» **RECORDS FOR THIS EXERCISE**:
—————
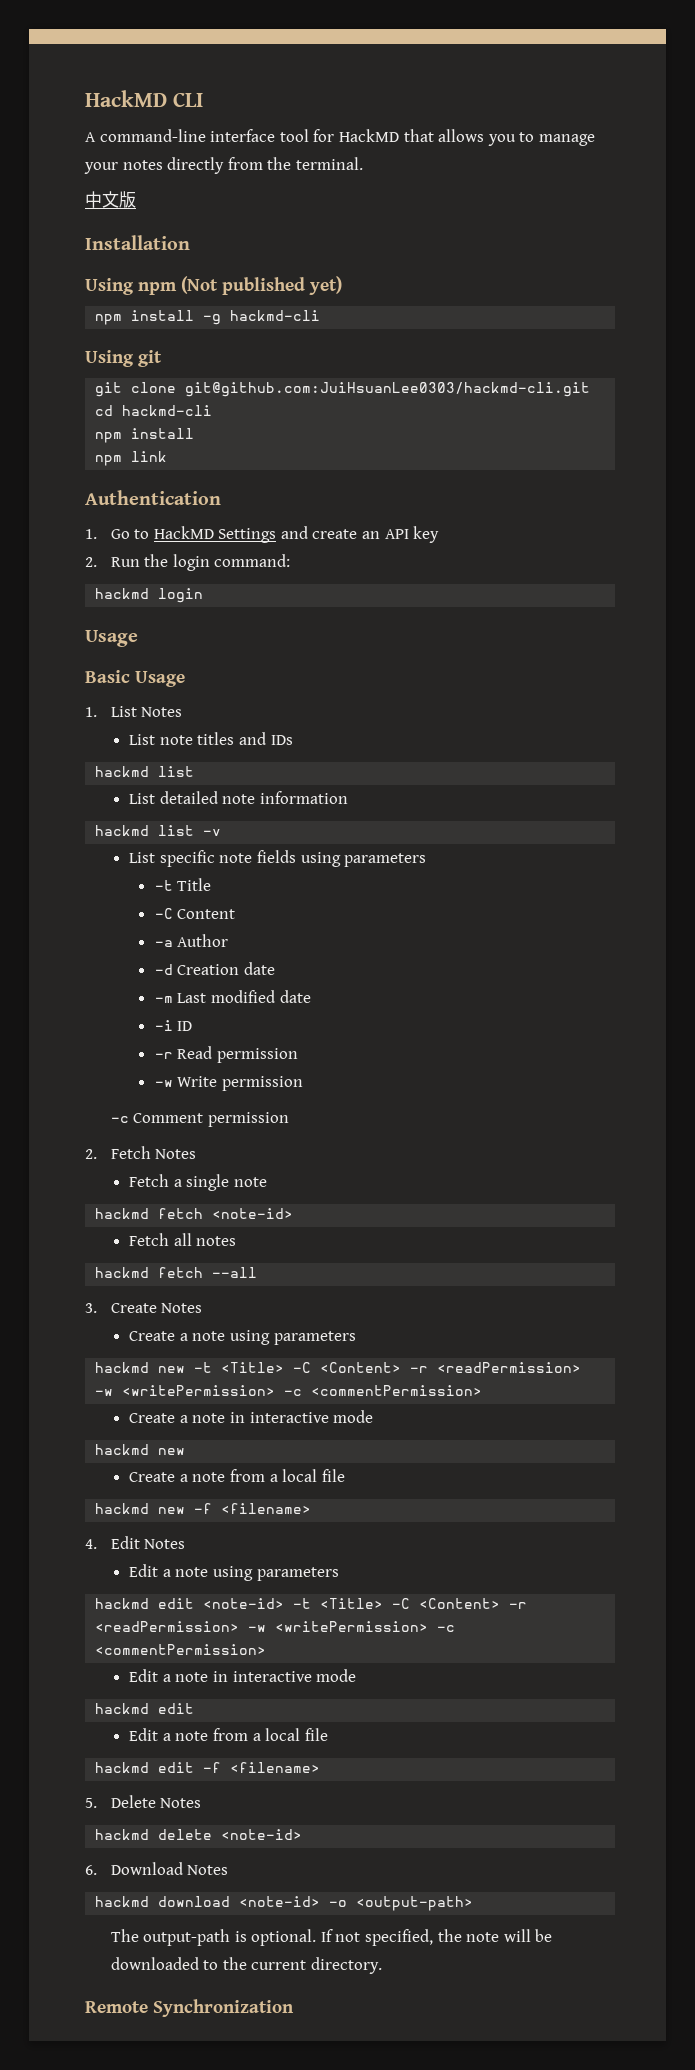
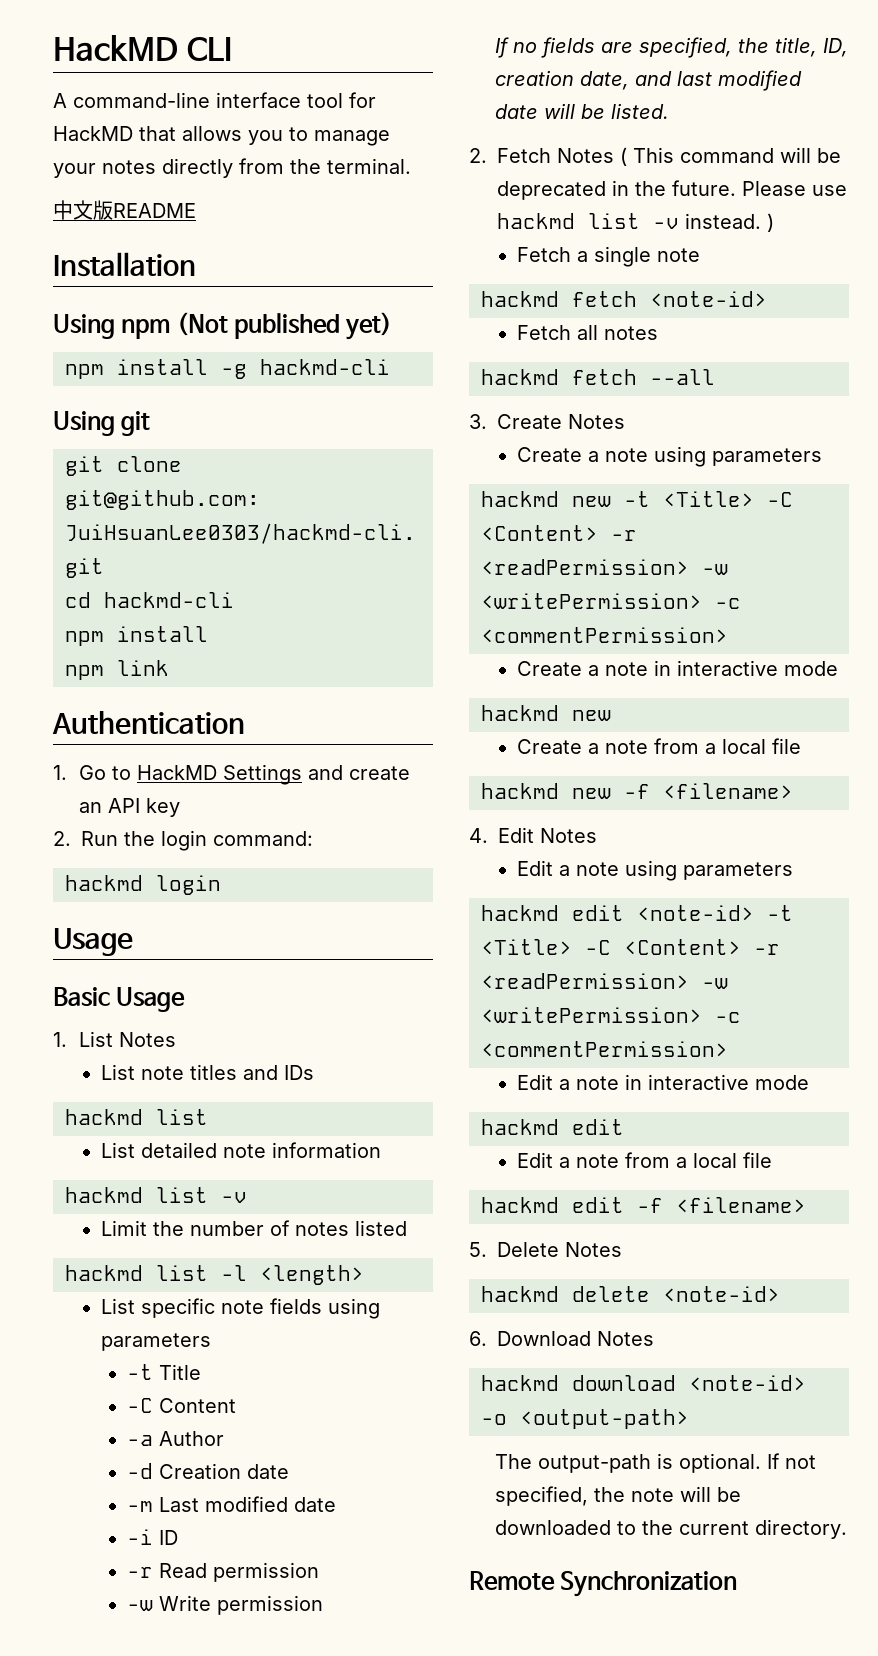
- 中文版
+ 中文版README
+ Limit the number of notes listed
+ hackmd list -l <length>
- -c Comment permission
- 2. Fetch Notes
+ If no fields are specified, the title, ID, creation date, and last modified date will be listed.
+ 2. Fetch Notes ( This command will be deprecated in the future. Please use hackmd list -v instead. )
—————
» **ACTIVITY**: A faithful copy of all the lines above is needed, with the pictures omitted.

» **FINISHED EXERCISE**:
- 中文版
+ 中文版README
+ Limit the number of notes listed
+ hackmd list -l <length>
- -c Comment permission
- 2. Fetch Notes
+ If no fields are specified, the title, ID, creation date, and last modified date will be listed.
+ 2. Fetch Notes ( This command will be deprecated in the future. Please use hackmd list -v instead. )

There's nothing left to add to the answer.